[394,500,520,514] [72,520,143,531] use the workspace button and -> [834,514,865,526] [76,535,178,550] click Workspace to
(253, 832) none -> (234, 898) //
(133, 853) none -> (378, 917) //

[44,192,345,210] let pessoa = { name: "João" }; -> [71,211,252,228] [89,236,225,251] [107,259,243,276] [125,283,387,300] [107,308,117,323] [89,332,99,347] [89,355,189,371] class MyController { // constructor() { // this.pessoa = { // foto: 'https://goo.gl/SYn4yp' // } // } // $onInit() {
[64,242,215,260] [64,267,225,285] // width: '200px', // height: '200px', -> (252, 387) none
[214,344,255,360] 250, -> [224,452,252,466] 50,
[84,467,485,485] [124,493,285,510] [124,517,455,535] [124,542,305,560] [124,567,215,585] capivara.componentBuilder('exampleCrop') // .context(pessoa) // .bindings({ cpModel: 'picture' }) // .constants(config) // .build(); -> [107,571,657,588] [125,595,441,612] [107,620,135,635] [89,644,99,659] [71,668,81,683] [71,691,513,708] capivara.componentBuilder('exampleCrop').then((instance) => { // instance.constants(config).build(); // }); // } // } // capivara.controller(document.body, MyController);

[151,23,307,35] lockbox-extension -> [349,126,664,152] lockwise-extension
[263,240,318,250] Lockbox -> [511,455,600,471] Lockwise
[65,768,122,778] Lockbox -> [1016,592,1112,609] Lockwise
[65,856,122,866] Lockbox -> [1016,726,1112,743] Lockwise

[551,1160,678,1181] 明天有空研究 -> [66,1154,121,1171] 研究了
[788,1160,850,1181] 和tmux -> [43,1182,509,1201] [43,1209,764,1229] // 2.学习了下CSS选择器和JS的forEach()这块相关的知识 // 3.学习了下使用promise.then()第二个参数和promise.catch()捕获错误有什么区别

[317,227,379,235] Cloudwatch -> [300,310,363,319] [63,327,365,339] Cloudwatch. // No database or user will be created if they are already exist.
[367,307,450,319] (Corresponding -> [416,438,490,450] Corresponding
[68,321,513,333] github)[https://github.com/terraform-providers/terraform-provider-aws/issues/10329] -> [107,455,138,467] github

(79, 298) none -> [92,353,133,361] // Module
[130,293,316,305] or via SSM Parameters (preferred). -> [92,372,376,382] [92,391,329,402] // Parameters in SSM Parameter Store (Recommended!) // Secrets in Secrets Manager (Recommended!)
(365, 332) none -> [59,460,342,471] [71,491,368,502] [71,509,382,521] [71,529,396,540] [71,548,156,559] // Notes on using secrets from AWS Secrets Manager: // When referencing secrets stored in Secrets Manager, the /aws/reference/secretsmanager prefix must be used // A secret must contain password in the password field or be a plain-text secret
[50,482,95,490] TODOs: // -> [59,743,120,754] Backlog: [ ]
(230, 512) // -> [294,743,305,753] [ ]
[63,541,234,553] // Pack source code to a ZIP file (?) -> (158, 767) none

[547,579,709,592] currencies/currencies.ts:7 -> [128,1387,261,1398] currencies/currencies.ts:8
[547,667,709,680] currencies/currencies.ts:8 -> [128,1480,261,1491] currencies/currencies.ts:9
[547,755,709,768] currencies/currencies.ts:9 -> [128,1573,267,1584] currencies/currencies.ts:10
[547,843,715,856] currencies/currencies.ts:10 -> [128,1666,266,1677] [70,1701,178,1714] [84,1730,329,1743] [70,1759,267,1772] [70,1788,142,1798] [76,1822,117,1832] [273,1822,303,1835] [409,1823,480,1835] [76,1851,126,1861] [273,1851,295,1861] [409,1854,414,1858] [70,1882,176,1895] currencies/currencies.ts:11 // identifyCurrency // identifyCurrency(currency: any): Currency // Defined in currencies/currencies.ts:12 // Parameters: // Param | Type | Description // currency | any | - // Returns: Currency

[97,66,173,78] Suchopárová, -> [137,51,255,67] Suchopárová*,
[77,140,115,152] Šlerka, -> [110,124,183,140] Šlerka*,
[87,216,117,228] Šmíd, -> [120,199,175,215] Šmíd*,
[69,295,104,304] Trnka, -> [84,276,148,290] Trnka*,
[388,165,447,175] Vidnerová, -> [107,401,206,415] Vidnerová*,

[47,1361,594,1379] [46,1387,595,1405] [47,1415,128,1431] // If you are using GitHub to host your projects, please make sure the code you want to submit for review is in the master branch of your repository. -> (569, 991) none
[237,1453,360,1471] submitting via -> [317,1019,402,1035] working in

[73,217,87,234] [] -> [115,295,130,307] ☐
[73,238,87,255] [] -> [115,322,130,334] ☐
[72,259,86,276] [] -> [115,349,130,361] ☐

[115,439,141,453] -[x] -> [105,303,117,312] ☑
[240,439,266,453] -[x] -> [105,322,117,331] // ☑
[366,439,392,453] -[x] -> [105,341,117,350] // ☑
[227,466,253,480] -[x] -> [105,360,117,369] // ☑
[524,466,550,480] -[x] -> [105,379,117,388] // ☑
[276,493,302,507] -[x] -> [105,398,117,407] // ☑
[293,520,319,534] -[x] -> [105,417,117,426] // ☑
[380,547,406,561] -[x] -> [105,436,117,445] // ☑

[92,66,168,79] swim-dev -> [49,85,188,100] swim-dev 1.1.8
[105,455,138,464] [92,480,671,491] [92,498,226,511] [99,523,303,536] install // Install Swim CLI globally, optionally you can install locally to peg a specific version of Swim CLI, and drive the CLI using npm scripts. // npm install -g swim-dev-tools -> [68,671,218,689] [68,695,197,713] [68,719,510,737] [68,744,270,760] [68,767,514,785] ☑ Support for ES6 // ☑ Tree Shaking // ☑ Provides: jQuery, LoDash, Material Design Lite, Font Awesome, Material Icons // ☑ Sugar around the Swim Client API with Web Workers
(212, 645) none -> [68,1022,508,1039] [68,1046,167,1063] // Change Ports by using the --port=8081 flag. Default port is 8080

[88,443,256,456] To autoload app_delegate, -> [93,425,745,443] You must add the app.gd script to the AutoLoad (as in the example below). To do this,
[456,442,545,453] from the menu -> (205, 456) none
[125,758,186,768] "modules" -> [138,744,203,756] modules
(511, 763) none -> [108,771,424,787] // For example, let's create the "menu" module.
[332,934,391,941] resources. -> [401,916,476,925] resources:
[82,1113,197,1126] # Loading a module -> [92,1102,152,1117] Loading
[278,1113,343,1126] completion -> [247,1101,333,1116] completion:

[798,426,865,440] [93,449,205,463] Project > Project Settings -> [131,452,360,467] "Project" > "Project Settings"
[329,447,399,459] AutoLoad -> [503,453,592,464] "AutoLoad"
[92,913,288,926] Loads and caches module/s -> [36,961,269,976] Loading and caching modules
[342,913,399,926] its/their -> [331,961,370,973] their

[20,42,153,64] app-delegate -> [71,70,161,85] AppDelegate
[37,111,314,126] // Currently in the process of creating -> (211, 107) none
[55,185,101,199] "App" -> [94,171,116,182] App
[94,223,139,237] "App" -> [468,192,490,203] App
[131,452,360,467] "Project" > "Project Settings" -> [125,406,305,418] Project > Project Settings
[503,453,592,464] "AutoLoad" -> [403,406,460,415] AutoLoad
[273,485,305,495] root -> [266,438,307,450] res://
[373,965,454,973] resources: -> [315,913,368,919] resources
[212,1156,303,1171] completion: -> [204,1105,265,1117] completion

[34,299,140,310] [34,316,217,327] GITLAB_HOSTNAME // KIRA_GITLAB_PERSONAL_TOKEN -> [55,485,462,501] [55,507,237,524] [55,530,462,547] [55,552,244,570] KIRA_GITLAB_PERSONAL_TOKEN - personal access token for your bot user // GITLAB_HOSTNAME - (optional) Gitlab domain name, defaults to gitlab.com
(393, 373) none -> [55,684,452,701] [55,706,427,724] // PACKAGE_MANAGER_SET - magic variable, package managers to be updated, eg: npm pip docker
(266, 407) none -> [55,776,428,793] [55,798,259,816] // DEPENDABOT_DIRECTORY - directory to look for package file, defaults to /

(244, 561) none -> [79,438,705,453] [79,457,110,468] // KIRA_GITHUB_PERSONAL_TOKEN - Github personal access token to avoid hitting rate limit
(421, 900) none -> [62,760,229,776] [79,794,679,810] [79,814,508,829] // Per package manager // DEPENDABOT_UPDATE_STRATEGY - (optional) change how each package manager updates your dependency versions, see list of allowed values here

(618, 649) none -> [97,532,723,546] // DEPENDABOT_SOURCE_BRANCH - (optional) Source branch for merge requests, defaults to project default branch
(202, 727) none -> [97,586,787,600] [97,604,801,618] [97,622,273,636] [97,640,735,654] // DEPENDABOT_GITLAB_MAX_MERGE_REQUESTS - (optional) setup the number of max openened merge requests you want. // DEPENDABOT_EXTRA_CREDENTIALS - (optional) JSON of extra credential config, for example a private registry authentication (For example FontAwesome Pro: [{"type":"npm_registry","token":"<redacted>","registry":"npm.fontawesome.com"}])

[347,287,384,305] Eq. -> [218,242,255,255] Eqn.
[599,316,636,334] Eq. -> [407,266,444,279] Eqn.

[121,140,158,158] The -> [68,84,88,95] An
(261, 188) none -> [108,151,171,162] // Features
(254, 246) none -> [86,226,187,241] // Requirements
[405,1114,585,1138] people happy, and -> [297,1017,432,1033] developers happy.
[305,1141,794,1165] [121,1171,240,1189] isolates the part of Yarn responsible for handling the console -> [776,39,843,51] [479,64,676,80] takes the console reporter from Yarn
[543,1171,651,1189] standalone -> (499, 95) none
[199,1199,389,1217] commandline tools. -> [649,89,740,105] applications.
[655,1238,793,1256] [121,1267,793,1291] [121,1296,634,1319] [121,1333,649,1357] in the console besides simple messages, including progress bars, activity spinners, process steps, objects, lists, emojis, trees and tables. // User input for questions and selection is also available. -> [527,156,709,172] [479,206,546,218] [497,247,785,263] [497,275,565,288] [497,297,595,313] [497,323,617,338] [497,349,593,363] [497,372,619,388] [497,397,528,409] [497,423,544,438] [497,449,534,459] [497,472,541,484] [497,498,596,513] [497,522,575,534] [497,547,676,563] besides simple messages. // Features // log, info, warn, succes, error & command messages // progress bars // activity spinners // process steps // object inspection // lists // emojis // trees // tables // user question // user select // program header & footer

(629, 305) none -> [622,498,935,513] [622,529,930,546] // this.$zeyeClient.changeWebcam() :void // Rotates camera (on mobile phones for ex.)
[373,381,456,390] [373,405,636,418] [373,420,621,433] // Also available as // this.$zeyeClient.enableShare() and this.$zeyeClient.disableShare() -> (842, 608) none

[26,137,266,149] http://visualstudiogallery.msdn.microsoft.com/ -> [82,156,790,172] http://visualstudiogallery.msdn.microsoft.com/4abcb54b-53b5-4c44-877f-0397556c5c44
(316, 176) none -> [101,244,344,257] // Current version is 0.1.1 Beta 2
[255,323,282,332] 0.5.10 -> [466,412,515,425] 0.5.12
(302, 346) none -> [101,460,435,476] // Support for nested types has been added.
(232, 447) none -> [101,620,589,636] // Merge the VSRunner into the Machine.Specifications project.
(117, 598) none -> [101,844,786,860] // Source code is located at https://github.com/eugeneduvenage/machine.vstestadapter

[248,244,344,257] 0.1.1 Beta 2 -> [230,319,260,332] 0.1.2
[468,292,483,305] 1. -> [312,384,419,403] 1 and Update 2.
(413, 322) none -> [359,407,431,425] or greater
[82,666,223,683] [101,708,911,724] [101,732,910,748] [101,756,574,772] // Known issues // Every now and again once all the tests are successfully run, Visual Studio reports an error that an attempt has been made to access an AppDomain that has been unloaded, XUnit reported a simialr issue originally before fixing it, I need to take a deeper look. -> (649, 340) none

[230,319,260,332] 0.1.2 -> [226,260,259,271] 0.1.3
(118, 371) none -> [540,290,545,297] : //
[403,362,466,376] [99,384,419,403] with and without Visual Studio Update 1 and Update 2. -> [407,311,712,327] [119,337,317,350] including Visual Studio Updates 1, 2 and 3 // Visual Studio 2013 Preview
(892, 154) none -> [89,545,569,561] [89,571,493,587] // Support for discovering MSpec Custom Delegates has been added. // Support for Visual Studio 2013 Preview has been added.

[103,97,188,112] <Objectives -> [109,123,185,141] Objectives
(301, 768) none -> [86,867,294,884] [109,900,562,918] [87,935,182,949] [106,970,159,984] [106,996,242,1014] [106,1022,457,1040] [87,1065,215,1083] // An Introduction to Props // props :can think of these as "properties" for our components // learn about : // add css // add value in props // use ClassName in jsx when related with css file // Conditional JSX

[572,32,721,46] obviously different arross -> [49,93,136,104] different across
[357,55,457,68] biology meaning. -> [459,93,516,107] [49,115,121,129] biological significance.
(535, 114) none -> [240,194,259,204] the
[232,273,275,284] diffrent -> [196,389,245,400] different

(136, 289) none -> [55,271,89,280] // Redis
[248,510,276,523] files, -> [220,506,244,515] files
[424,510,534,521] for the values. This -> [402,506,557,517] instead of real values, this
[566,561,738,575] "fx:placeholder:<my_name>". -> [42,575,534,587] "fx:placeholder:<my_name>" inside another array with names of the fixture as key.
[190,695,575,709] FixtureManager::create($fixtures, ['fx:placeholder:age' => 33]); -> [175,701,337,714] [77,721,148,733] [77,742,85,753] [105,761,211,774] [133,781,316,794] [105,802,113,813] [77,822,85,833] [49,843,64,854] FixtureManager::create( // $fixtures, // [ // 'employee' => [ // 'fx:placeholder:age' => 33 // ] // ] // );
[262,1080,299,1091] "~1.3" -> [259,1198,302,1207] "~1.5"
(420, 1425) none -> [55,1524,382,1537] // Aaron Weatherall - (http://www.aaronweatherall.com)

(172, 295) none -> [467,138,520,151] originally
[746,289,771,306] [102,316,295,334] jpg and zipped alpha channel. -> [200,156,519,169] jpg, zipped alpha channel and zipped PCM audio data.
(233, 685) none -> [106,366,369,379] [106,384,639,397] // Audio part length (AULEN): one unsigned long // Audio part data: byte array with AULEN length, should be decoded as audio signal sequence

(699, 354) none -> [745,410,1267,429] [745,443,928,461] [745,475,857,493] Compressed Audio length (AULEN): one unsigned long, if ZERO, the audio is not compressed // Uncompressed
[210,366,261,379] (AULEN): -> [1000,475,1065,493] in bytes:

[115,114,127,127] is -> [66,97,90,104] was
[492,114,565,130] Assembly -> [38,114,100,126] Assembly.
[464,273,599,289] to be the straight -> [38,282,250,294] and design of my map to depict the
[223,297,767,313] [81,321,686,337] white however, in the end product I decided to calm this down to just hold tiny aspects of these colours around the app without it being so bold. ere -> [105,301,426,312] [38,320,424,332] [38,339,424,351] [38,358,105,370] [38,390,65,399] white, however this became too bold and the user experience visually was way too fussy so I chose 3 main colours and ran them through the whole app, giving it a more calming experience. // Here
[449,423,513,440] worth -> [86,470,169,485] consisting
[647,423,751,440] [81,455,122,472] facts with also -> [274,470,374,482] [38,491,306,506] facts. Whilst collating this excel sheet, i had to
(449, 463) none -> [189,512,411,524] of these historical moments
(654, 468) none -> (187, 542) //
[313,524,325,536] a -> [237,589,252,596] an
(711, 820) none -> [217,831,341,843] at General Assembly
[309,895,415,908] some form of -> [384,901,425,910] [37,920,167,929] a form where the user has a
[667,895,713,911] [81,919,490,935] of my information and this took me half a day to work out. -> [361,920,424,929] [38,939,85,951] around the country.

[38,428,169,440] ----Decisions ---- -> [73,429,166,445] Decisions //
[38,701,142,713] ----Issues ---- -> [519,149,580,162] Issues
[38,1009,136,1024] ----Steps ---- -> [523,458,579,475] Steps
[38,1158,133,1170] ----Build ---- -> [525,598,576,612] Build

☆ ☆ ☆ ☆ ☆

• TASK PROMPT
Above are the entries. Copy exactly the part that opens with the line containing "[276,493,302,507] -[x] ->" and closes with the line containing "[92,66,168,79] swim-dev ->", and no more.

• SOLUTION TO THIS PROBLEM
[276,493,302,507] -[x] -> [105,398,117,407] // ☑
[293,520,319,534] -[x] -> [105,417,117,426] // ☑
[380,547,406,561] -[x] -> [105,436,117,445] // ☑

[92,66,168,79] swim-dev -> [49,85,188,100] swim-dev 1.1.8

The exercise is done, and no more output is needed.